Before-and-after page screenshots:
>>

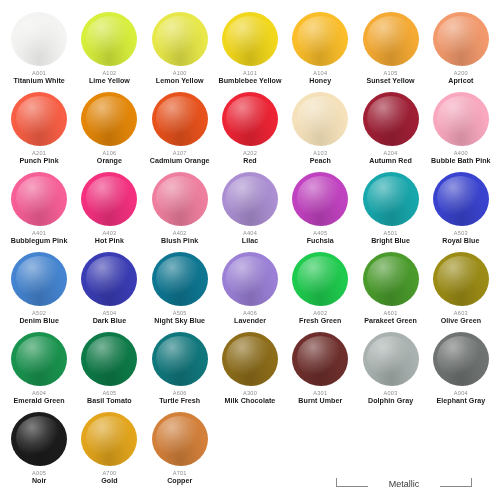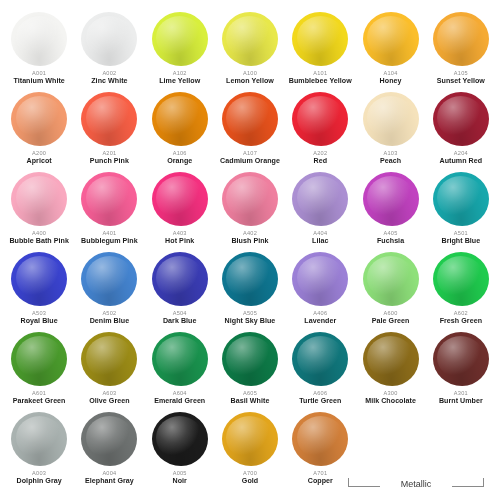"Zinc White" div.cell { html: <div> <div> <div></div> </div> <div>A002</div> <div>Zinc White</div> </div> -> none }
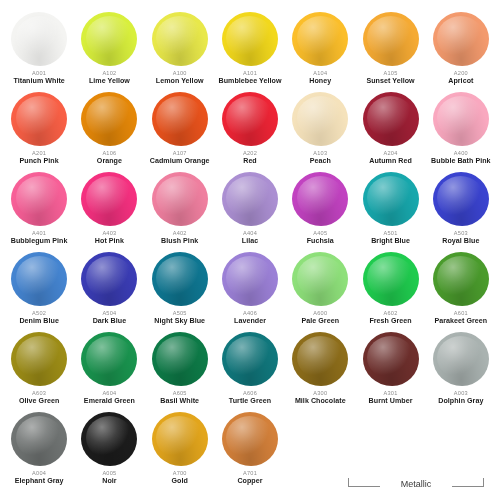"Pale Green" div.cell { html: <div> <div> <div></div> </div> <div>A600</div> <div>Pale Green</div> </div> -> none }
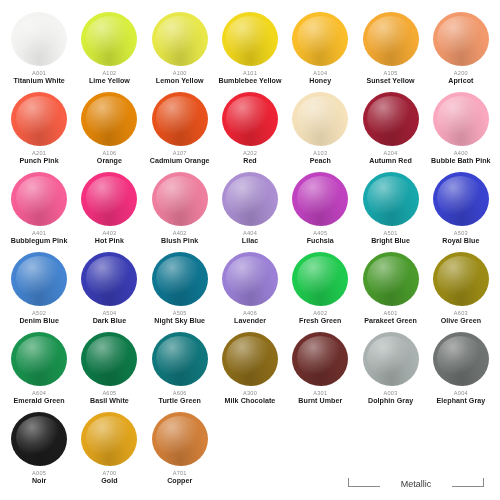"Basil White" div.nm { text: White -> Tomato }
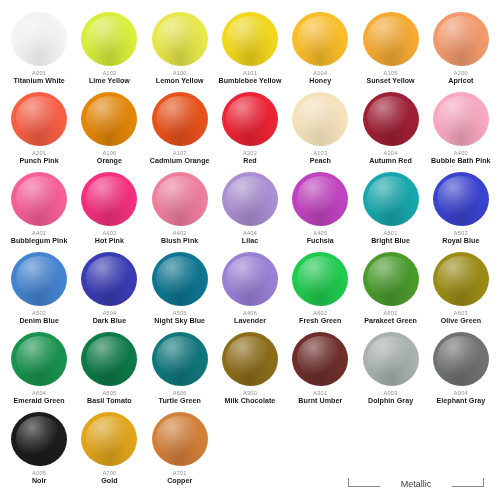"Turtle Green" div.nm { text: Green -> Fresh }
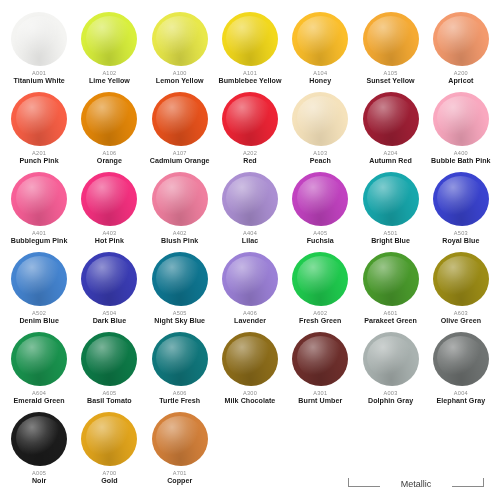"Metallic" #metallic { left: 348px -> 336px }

<<

**BRIEF**
What is needed is a verbatim copy of the entries, leaving out any pictures.

**SOLUTION FOR THIS PROBLEM**
"Zinc White" div.cell { html: <div> <div> <div></div> </div> <div>A002</div> <div>Zinc White</div> </div> -> none }
"Pale Green" div.cell { html: <div> <div> <div></div> </div> <div>A600</div> <div>Pale Green</div> </div> -> none }
"Basil White" div.nm { text: White -> Tomato }
"Turtle Green" div.nm { text: Green -> Fresh }
"Metallic" #metallic { left: 348px -> 336px }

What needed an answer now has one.